**DATA TO PROCESS**
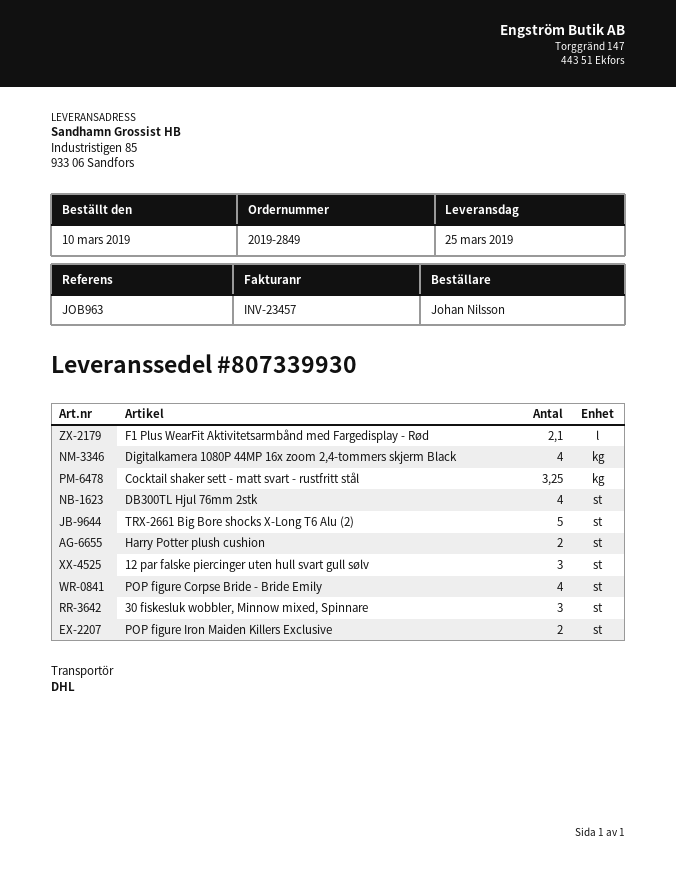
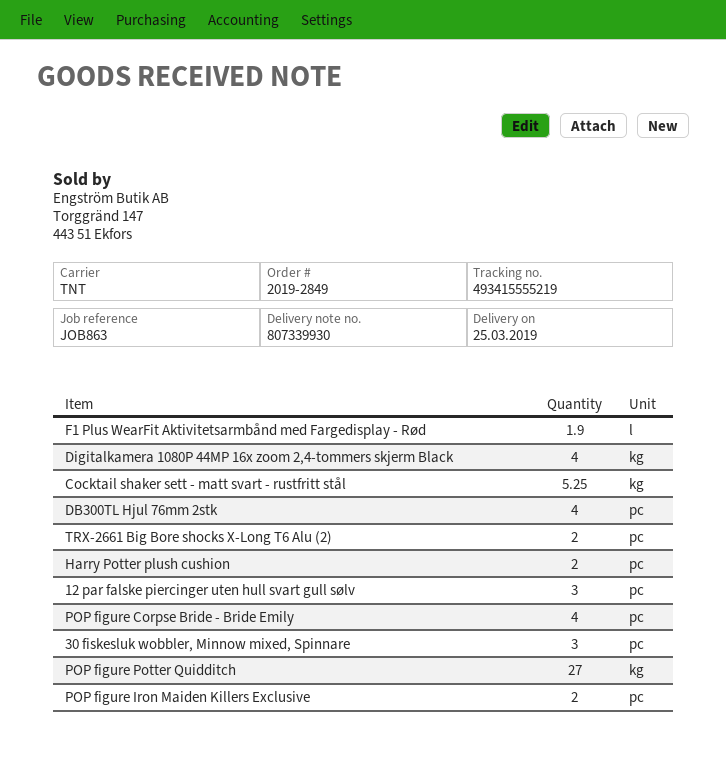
reference: JOB963 -> JOB863
shipping method: DHL -> TNT
F1 Plus WearFit Aktivitetsarmbånd med Fargedisplay - Rød: 2.1 -> 1.9
Cocktail shaker sett - matt svart - rustfritt stål: 3.25 -> 5.25
TRX-2661 Big Bore shocks X-Long T6 Alu (2): 5 -> 2
POP figure Potter Quidditch: none -> 27

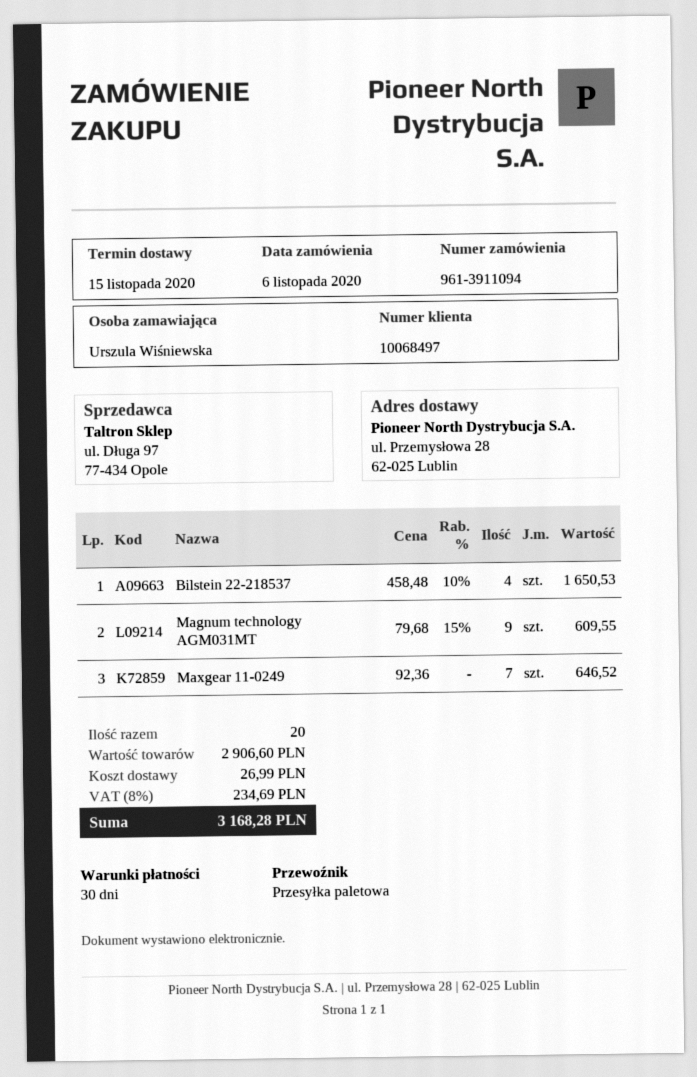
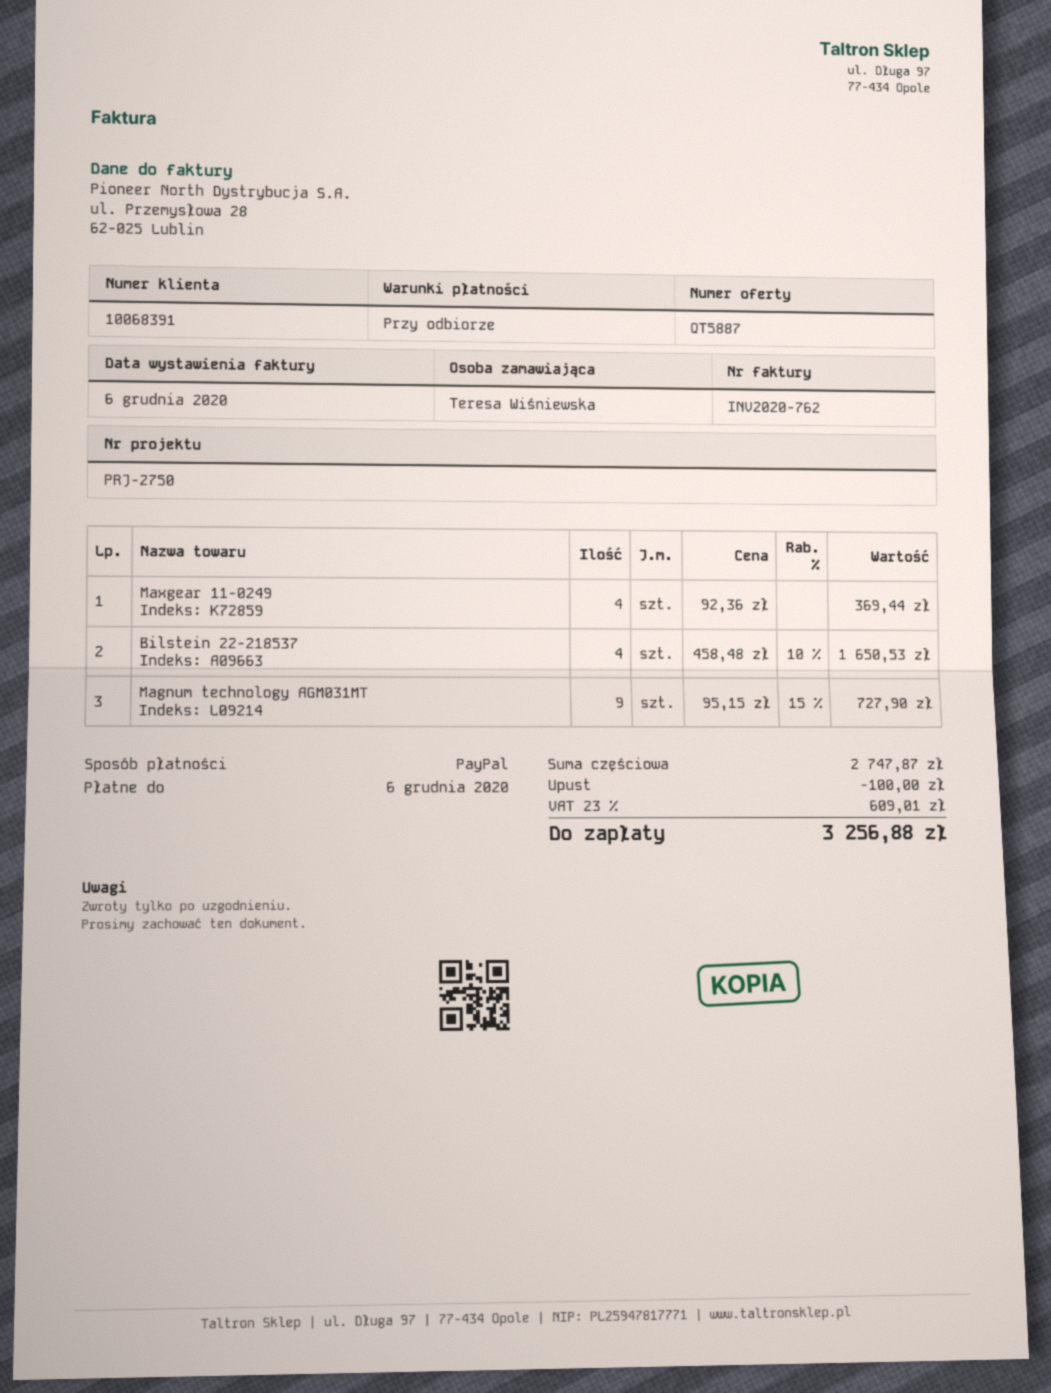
payment terms: 30 days -> on receipt
customer number: 10068497 -> 10068391
ordered by: Urszula Wiśniewska -> Teresa Wiśniewska
Magnum technology AGM031MT: 9 x 79.68 - 15% = 609.55 -> 9 x 95.15 - 15% = 727.90
Maxgear 11-0249: 7 x 92.36 = 646.52 -> 4 x 92.36 = 369.44
subtotal: 2906.60 -> 2747.87
discount: none -> 100.00
shipping: 26.99 -> none
tax: 8% = 234.69 -> 23% = 609.01
total: 3168.28 -> 3256.88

**WHAT YOU WILL DO**
Copy the listing above exactly, minus the pictures.

**SOLUTION TO THIS TASK**
reference: JOB963 -> JOB863
shipping method: DHL -> TNT
F1 Plus WearFit Aktivitetsarmbånd med Fargedisplay - Rød: 2.1 -> 1.9
Cocktail shaker sett - matt svart - rustfritt stål: 3.25 -> 5.25
TRX-2661 Big Bore shocks X-Long T6 Alu (2): 5 -> 2
POP figure Potter Quidditch: none -> 27

payment terms: 30 days -> on receipt
customer number: 10068497 -> 10068391
ordered by: Urszula Wiśniewska -> Teresa Wiśniewska
Magnum technology AGM031MT: 9 x 79.68 - 15% = 609.55 -> 9 x 95.15 - 15% = 727.90
Maxgear 11-0249: 7 x 92.36 = 646.52 -> 4 x 92.36 = 369.44
subtotal: 2906.60 -> 2747.87
discount: none -> 100.00
shipping: 26.99 -> none
tax: 8% = 234.69 -> 23% = 609.01
total: 3168.28 -> 3256.88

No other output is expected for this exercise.